— Your task —
Reproduce the entries exactly, beginning with the line containing "total: 980.16 -> 1080.64" and ending with their last line, both included.

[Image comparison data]
= = = = = = =
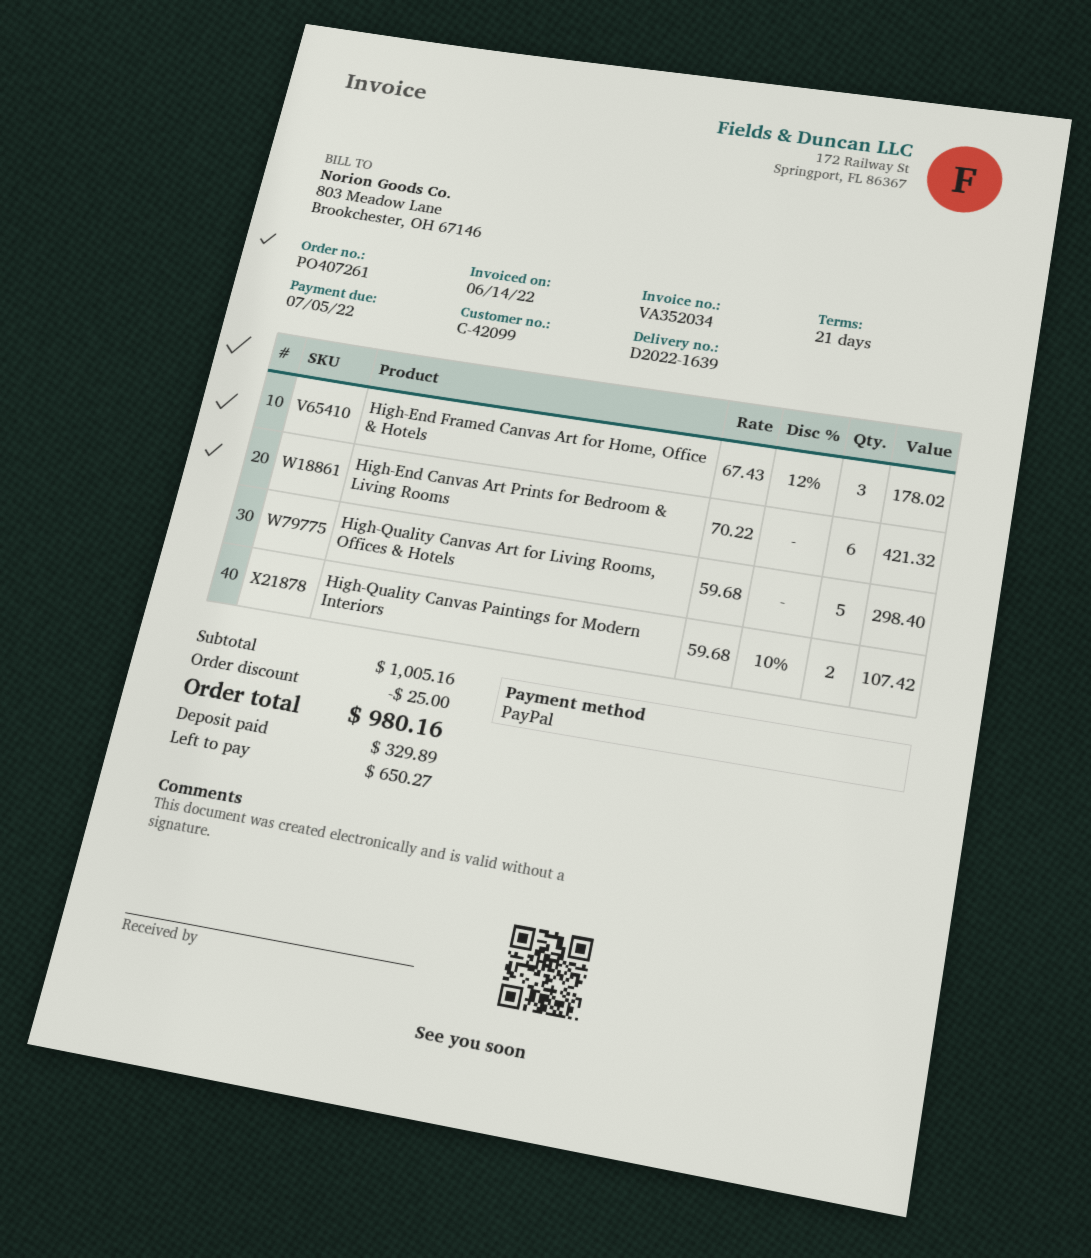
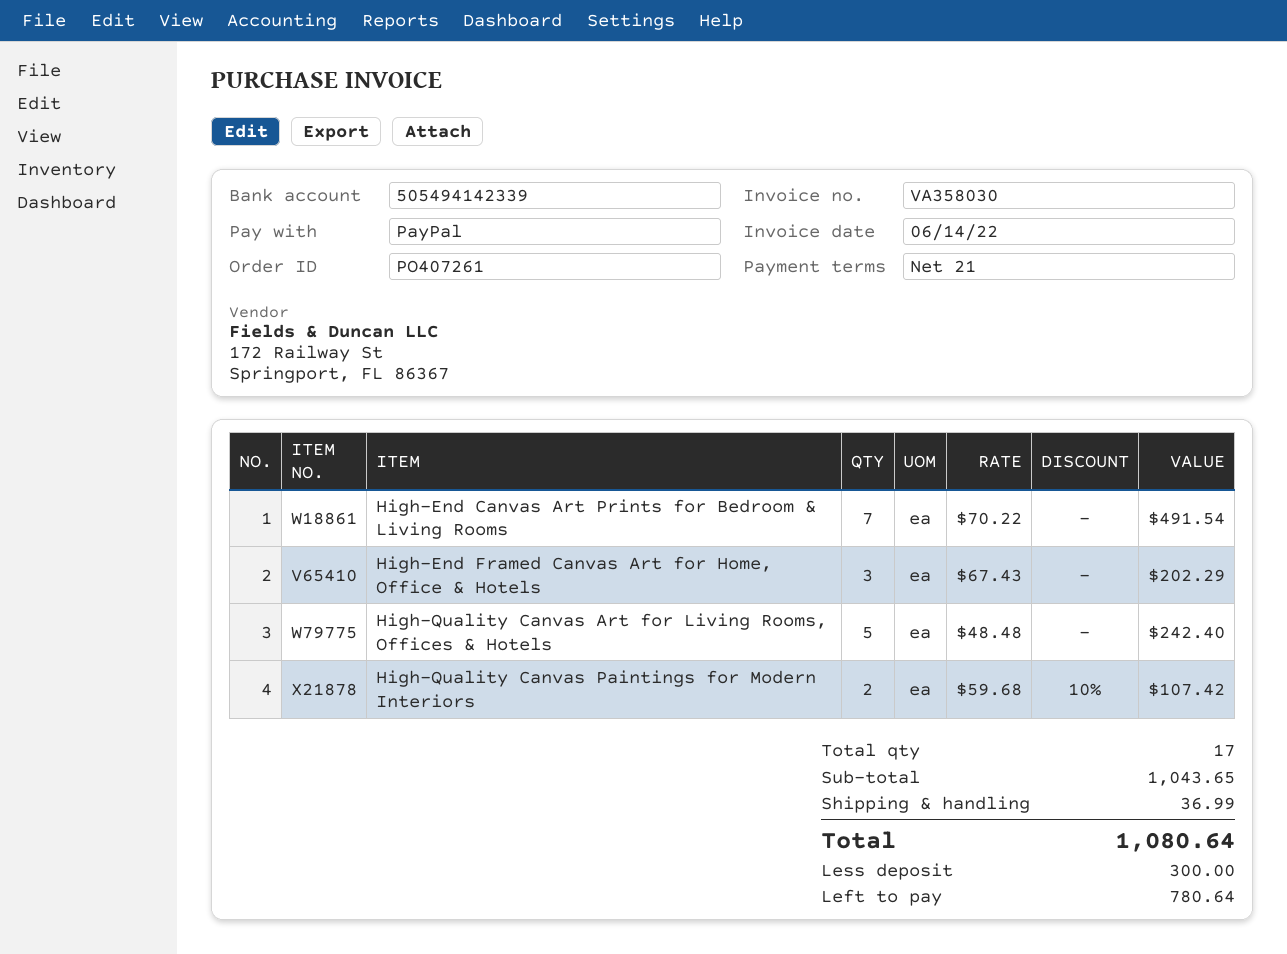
invoice number: VA352034 -> VA358030
High-End Framed Canvas Art for Home, Office & Hotels: 3 x 67.43 - 12% = 178.02 -> 3 x 67.43 = 202.29
High-End Canvas Art Prints for Bedroom & Living Rooms: 6 x 70.22 = 421.32 -> 7 x 70.22 = 491.54
High-Quality Canvas Art for Living Rooms, Offices & Hotels: 5 x 59.68 = 298.40 -> 5 x 48.48 = 242.40
subtotal: 1005.16 -> 1043.65
discount: 25.00 -> none
shipping: none -> 36.99
total: 980.16 -> 1080.64
deposit: 329.89 -> 300.00
balance: 650.27 -> 780.64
= = = = = = =
— Exercise result —
total: 980.16 -> 1080.64
deposit: 329.89 -> 300.00
balance: 650.27 -> 780.64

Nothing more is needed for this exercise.